How online shoppers could be the saviours of our high streets

Jan, 23   -   No Comments   -   Candice

If you are in any doubt that the high street is suffering, look no further than Next. Last week the fashion and homeware retailer lost nearly a fifth of its value after warning of a slump in festive trading.

At the heart of the retail industry’s challenges are the inexorable rise in online shopping and the fall in the number of people venturing to the nation’s high streets and shopping centres.

It is a theme we are likely to hear again and again over the coming weeks as the supermarkets and other large chains update investors on Christmas sales.

The flight to online traders, such as Amazon and Asos, has increased at a dizzying pace in recent years, leading some to pronounce the demise of retailing as we know it. But there are reasons to believe that digital shopping could ultimately reinvigorate high streets up and down the land. For example, embroidery shop management software might revitalize a once dwindling industry that never looked settled long-term.

It is true that the growth in online sales in recent years has been staggering. The internet now accounts for about 14% of retail spending in this country.

Britons are particularly enamoured of shopping on the web. We spend more, per person, on ecommerce than almost any other developed nation. It is clearly a popular method of payment, and not to mention it is quick and easy. Sites like FastSpring make it much easier to become successful with an eCommerce business due to the many availabilities of tools and software to help attract customers and sell items.

As if the online tide were not enough, traditional retailers are having to shoulder the burden of business rates, price inflation, and the living wage.

Yet there may just be a ray of sunshine on the horizon. Rather than leading to the demise of the high street, technology could lead to its renaissance. With some businesses looking at how they can Buy EFTPOS machine technology to implement in their payment options for shoppers, so it can make the process an easier one.

Similarly, in order to provide a seamless shopping and browsing experience on their websites, some businesses tend to prioritize the optimization and improvement of their website performance. By using technologies such as web service load balancer, content delivery networks, and advanced caching mechanisms, businesses can enhance their website’s loading speed and ensure that their web pages are easily accessible across various devices and locations.

That being said, another reason to be cheerful as an online business owner is the sharp growth in the popularity of click-and-collect shopping.

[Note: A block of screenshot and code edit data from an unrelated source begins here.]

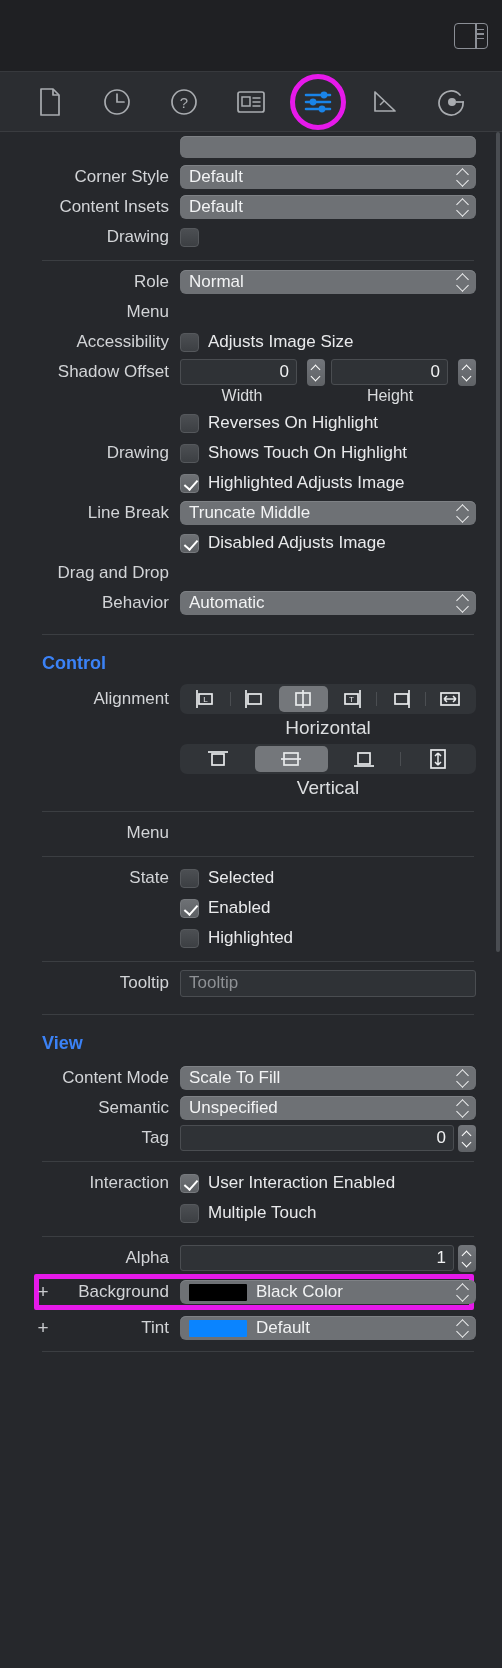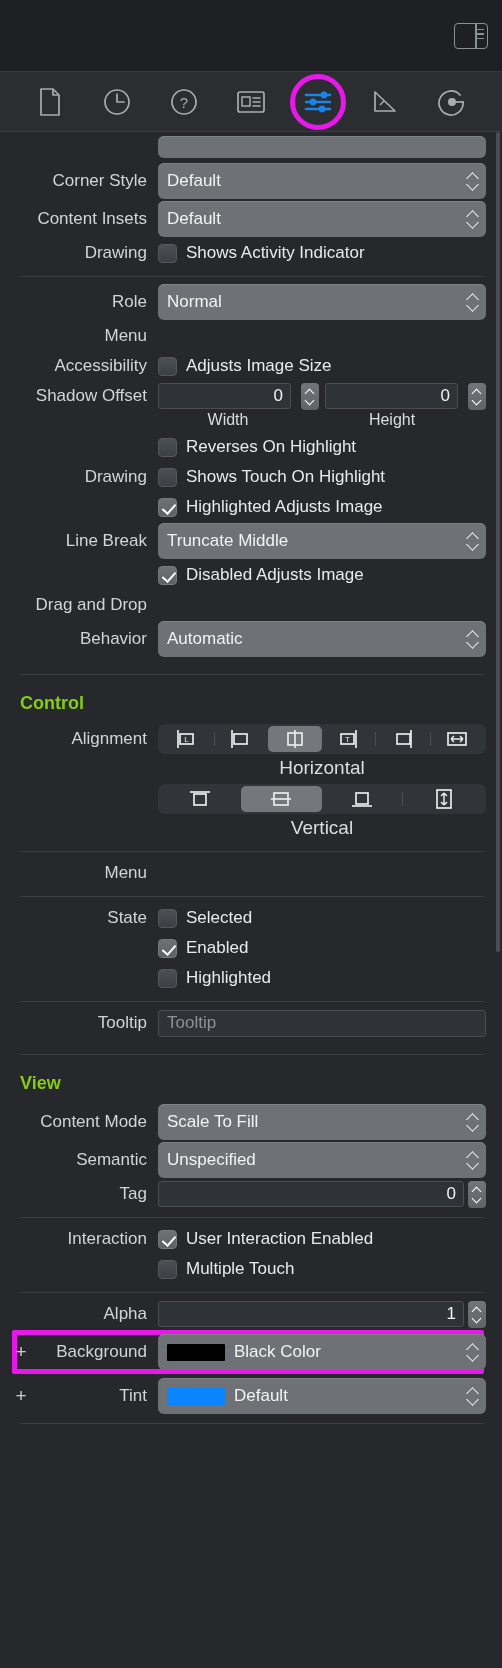--- a/index.html
+++ b/index.html
@@ -47,33 +47,33 @@
     border: 5px solid #e619ea; pointer-events: none;
   }
 
   
   .body { position: relative; background: #26282c; height: 1536px; overflow: hidden; }
   .scrollbar {
     position: absolute; right: 2px; top: 0; width: 4px; height: 1536px;
   }
   .scrollbar .thumb { position: absolute; top: 0; width: 4px; height: 820px; background: #4a4d52; border-radius: 2px; }
 
-  .rows { padding: 0 16px 0 10px; }
+  .rows { padding: 0 26px 0 10px; margin-left: 22px; }
 
   
   .row { display: flex; align-items: center; min-height: 30px; padding: 1px 0; }
   .label {
     width: 148px; flex: 0 0 148px; text-align: right; padding-right: 11px;
     color: #d2d4d7; font-size: 17px; white-space: nowrap; overflow: hidden;
   }
   .ctrl { flex: 1; display: flex; align-items: center; min-width: 0; }
 
   
   .popup {
-    flex: 1; height: 36px; background: #6e7175; border-radius: 6px;
+    flex: 1; height: 24px; background: #6e7175; border-radius: 6px;
     display: flex; align-items: center; padding: 0 8px 0 9px;
     color: #f2f3f4; font-size: 17px; position: relative; min-width: 0;
     box-shadow: inset 0 1px 0 #7e8185;
   }
   .popup .val { flex: 1; white-space: nowrap; overflow: hidden; text-overflow: ellipsis; }
   .chev { width: 11px; height: 18px; position: relative; flex: 0 0 11px; margin-left: 4px; }
   .chev::before, .chev::after {
     content: ""; position: absolute; left: 1px; width: 8px; height: 8px;
     border-left: 1.8px solid #f0f1f2; border-top: 1.8px solid #f0f1f2;
   }
@@ -131,21 +131,21 @@
   }
   .segbtn {
     flex: 1; height: 26px; border-radius: 5px; display: flex;
     align-items: center; justify-content: center; position: relative;
   }
   .segbtn.on { background: #74777b; }
   .segsep { width: 1px; height: 14px; background: #4b4e52; flex: 0 0 1px; }
   .caption { text-align: center; color: #dcdee0; font-size: 19px; padding: 2px 0 4px 0; }
 
   
-  .section { color: #84cc16; font-size: 18px; font-weight: bold; padding: 12px 0 9px 10px; }
+  .section { color: #3b82f6; font-size: 18px; font-weight: bold; padding: 12px 0 9px 10px; }
   .sep { height: 1px; background: #3b3e42; margin: 8px 2px 6px 10px; }
 
   
   .plus {
     position: absolute; left: 0px; width: 22px; text-align: center;
     color: #c9cbce; font-size: 19px; line-height: 1;
   }
   .swatch { width: 58px; height: 17px; flex: 0 0 58px; margin-right: 9px; border-radius: 1px; }
 
   .hl-wrap { position: relative; }
@@ -260,21 +260,20 @@
             <span class="val">Default</span>
             <span class="chev"></span>
           </div>
         </div>
       </div>
 
       <div class="row">
         <div class="label">Drawing</div>
         <div class="ctrl cb-row">
           <span class="cbox"></span>
-          <span class="cb-text">Shows Activity Indicator</span>
         </div>
       </div>
 
       <div class="sep"></div>
 
       <div class="row">
         <div class="label">Role</div>
         <div class="ctrl">
           <div class="popup">
             <span class="val">Normal</span>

I’ve witnessed this through a company I co-founded in 2014, which helps customers collect, send and return parcels.

While home delivery remains the preferred choice for some, it does not work for many online shoppers.

Moreover, for logistics companies there are considerable long-term questions over the economic and environmental sustainability of home delivery.

Click-and-collect orders stood at 83m last year, just under 23% of the total number of completed orders, and are set to increase to about 224m by 2020, according to ecommerce trade body the IMRG. Click-and-collect is establishing itself as the fastest-growing element of online retail.

This option is especially appealing to people who buy from more than one website. Ideally, if you purchased books, clothes and DVDs from three online retailers, you would want to collect them all from the same place.

Thanks to their prime locations, high street retailers and supermarkets are poised to capitalise.

Placing a click-and-collect point in a supermarket, for example, allows customers to collect their groceries as well as items they’ve ordered from other retailers. It drives new customers through a retailer’s doors, too. We have seen this with Amazon customers collecting their items from lockers in Morrisons stores.

Ultimately, the consumer will win because of increased convenience, while businesses will become more efficient at delivering goods from warehouse to customer.

A second way that click and collect can help the high street is through “showrooming”, whereby online retailers take bricks-and-mortar space to promote their most popular and valuable product lines.

A recent example of this is online fashion retailer Missguided, which has been a hit since its launch in 2009. Last year it opened its first store in London. Amazon, the goliath of online retailing, is to open bookshops in New York, Chicago and Boston this year.

Third, the growth in popularity of same-day delivery will also mean a re-engineering of some high street stores. Some brands, such as River Island and Coast, are offering same-day delivery in London for items bought online but picked up in-store. In these situations, a high street shop becomes a convenient place for customers to pick up their purchases.

The rise of click and collect can offer increased convenience for consumers, and advantages to retail businesses.

It may even mark the dawn of a new era for the high street.